月明かりの下で、あなたに恋をした
帰りの電車の中で、私はスマホのメモを開いた。今日、葛城さんに言われたアドバイスを書き留める。
『動物たちに個性を』
『ラストシーンをもっと丁寧に』
メモを取りながら、私は気づいた。心が弾んでいる。4年ぶりに、創作にワクワクしている。
そして……葛城さんに、また会えることが嬉しい。
彼と話していると、心が満たされる。一緒にいると、自分らしくいられる。
私は、頬が熱くなるのを感じた。
これってもしかして……恋、なのかな?
真帆に相談したら、きっと「恋だよ!」って言うだろう。でも、まだ確信が持てない。それとも、確信したくないのかもしれない。恋をするのが怖いから。傷つくのが怖いから。
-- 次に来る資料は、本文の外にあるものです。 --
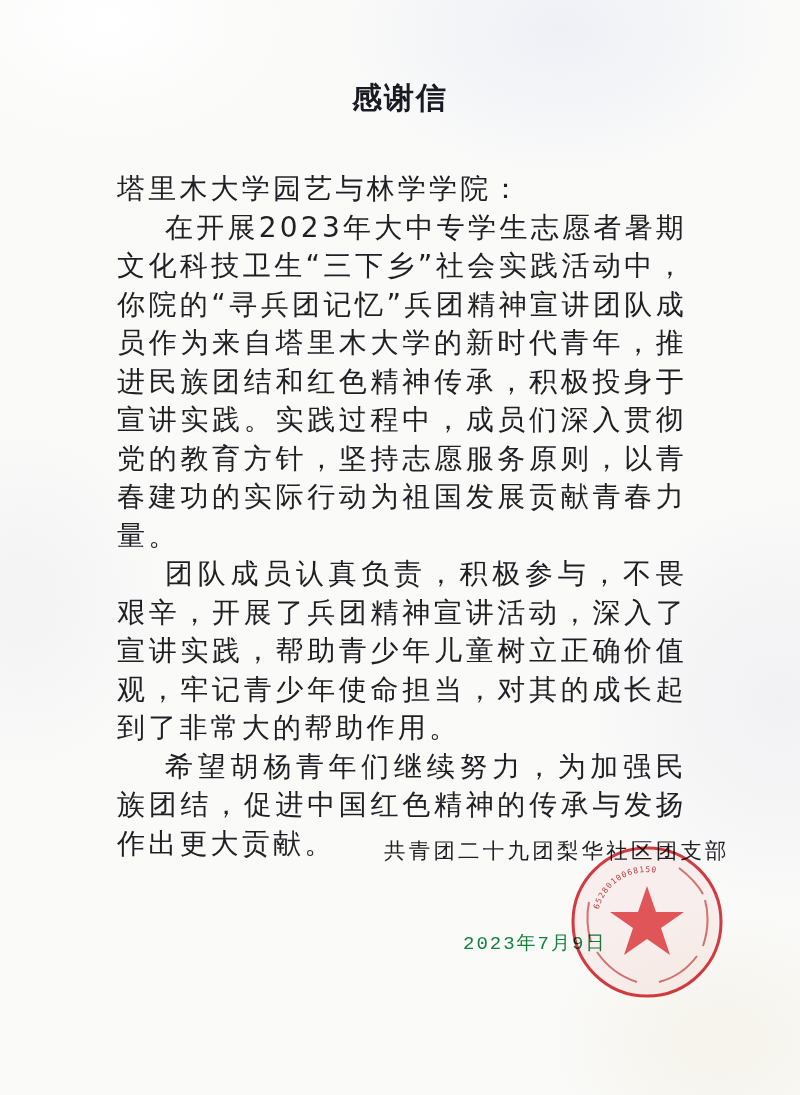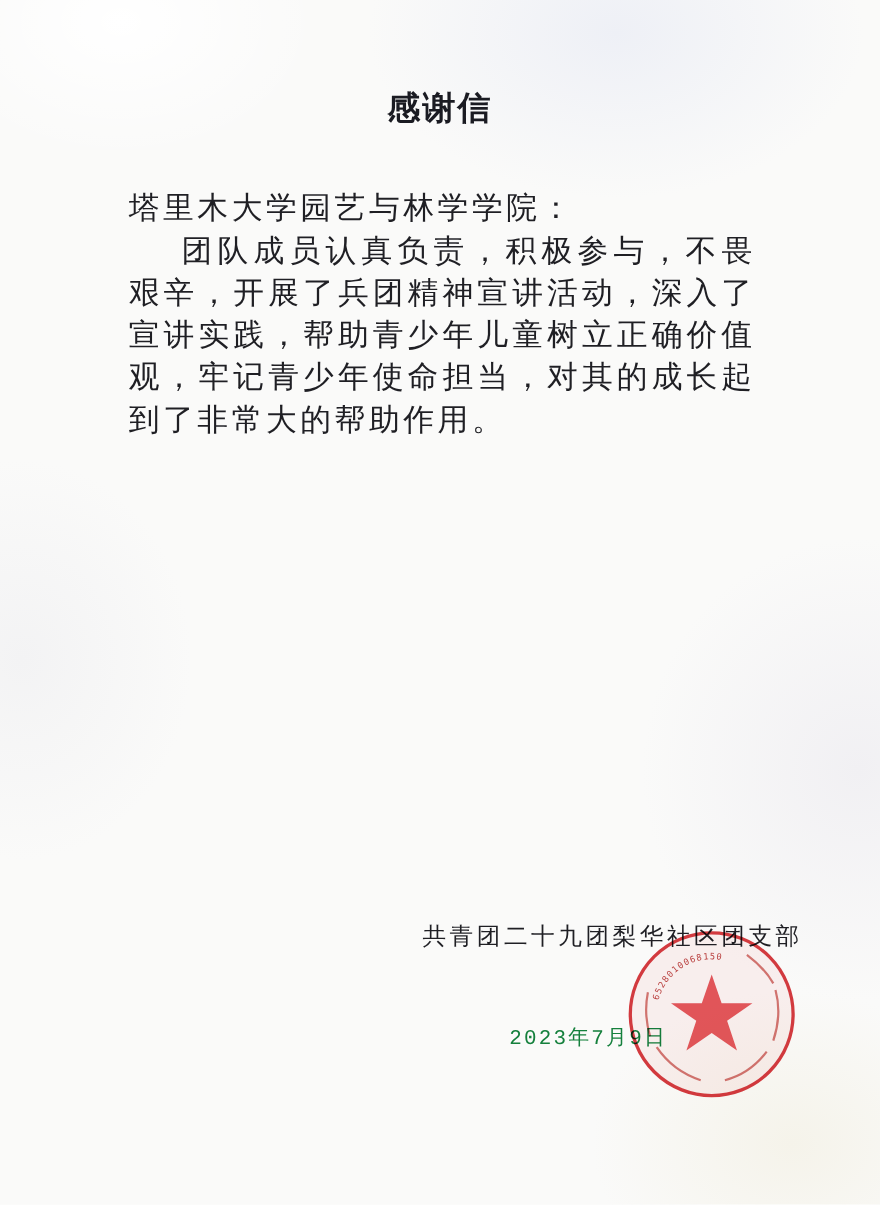--- a/index.html
+++ b/index.html
@@ -98,6 +98,7 @@
 
 <div class="body-text">
   <p class="salutation">塔里木大学园艺与林学学院：</p>
+  <p class="para">在开展2023年大中专学生志愿者暑期文化科技卫生“三下乡”社会实践活动中，你院的“寻兵团记忆”兵团精神宣讲团队成员作为来自塔里木大学的新时代青年，推进民族团结和红色精神传承，积极投身于宣讲实践。实践过程中，成员们深入贯彻党的教育方针，坚持志愿服务原则，以青春建功的实际行动为祖国发展贡献青春力量。</p>
   <p class="para">团队成员认真负责，积极参与，不畏艰辛，开展了兵团精神宣讲活动，深入了宣讲实践，帮助青少年儿童树立正确价值观，牢记青少年使命担当，对其的成长起到了非常大的帮助作用。</p>
 </div>
 

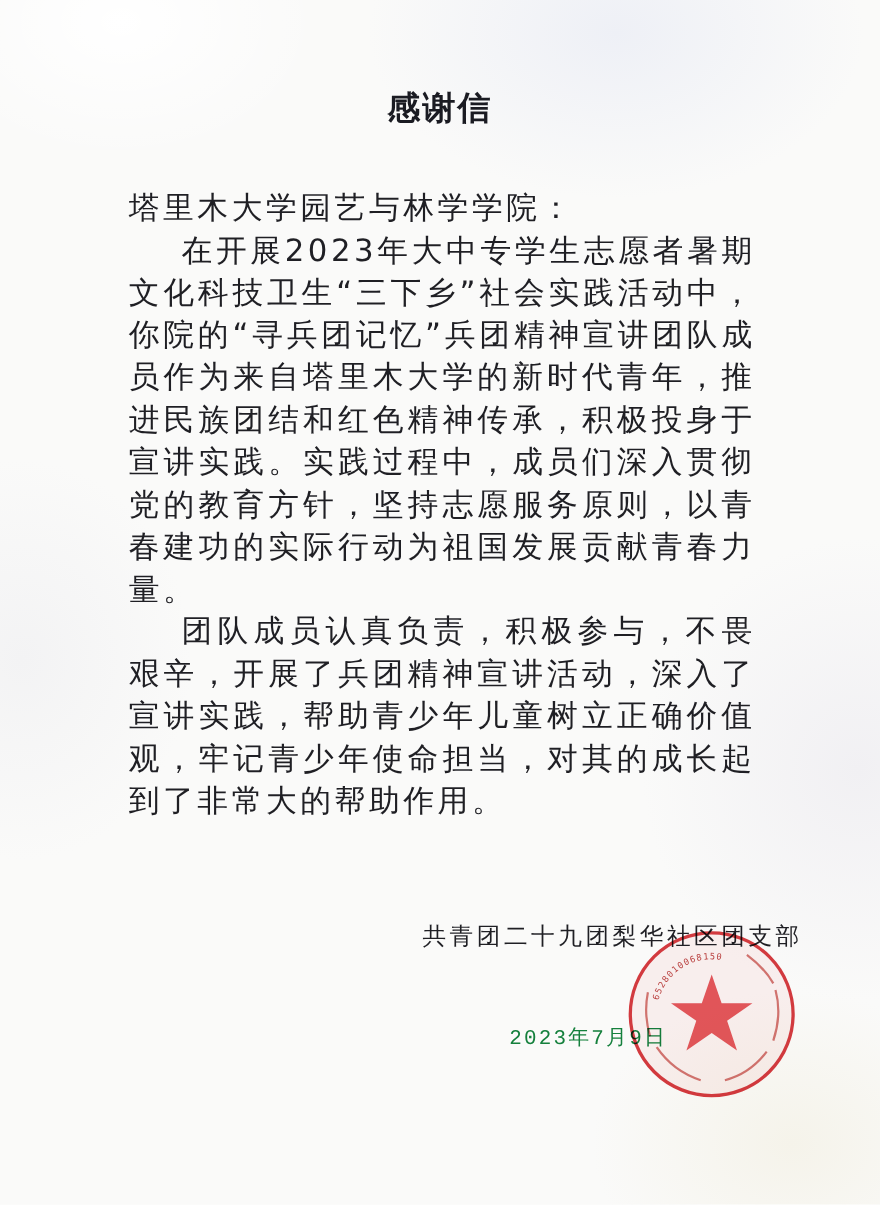--- a/index.html
+++ b/index.html
@@ -100,6 +100,7 @@
   <p class="salutation">塔里木大学园艺与林学学院：</p>
   <p class="para">在开展2023年大中专学生志愿者暑期文化科技卫生“三下乡”社会实践活动中，你院的“寻兵团记忆”兵团精神宣讲团队成员作为来自塔里木大学的新时代青年，推进民族团结和红色精神传承，积极投身于宣讲实践。实践过程中，成员们深入贯彻党的教育方针，坚持志愿服务原则，以青春建功的实际行动为祖国发展贡献青春力量。</p>
   <p class="para">团队成员认真负责，积极参与，不畏艰辛，开展了兵团精神宣讲活动，深入了宣讲实践，帮助青少年儿童树立正确价值观，牢记青少年使命担当，对其的成长起到了非常大的帮助作用。</p>
+  <p class="para">希望胡杨青年们继续努力，为加强民族团结，促进中国红色精神的传承与发扬作出更大贡献。</p>
 </div>
 
 <div class="signature">共青团二十九团梨华社区团支部</div>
私は窓の外に目をやる。空には、三日月が浮かんでいる。
『月は、いつも変わらずそこにある』
橘マリの言葉を思い出す。
葛城さんと一緒にいると、楽しい。彼の笑顔を見ると、嬉しくなる。彼からメールが来ると、胸が高鳴る。
これは……たぶん、恋だ。
私は、葛城律という人に恋をしている。
その事実を今、はっきりと認めた。
だけど、まだ言えない。この気持ちを、彼に伝えることはできない。
もし断られたら、この関係が壊れてしまう。一緒に作品を作ることも、できなくなってしまうかもしれない。
だから、今は心の中にしまっておこう。せめて、作品が完成するまでは……。
窓の外は、月が輝いている。三日月から、少し膨らんだ月。
葛城さんも、同じ月を見ているだろうか。
私は月に向かって、小さく呟いた。
「ありがとう」
橘マリさんへ。葛城さんへ。そして、夢を諦めなかった自分へ。
運命の出会いから、一週間。私の人生は、確実に動き始めていた。そして、私の心に恋の灯りが点った。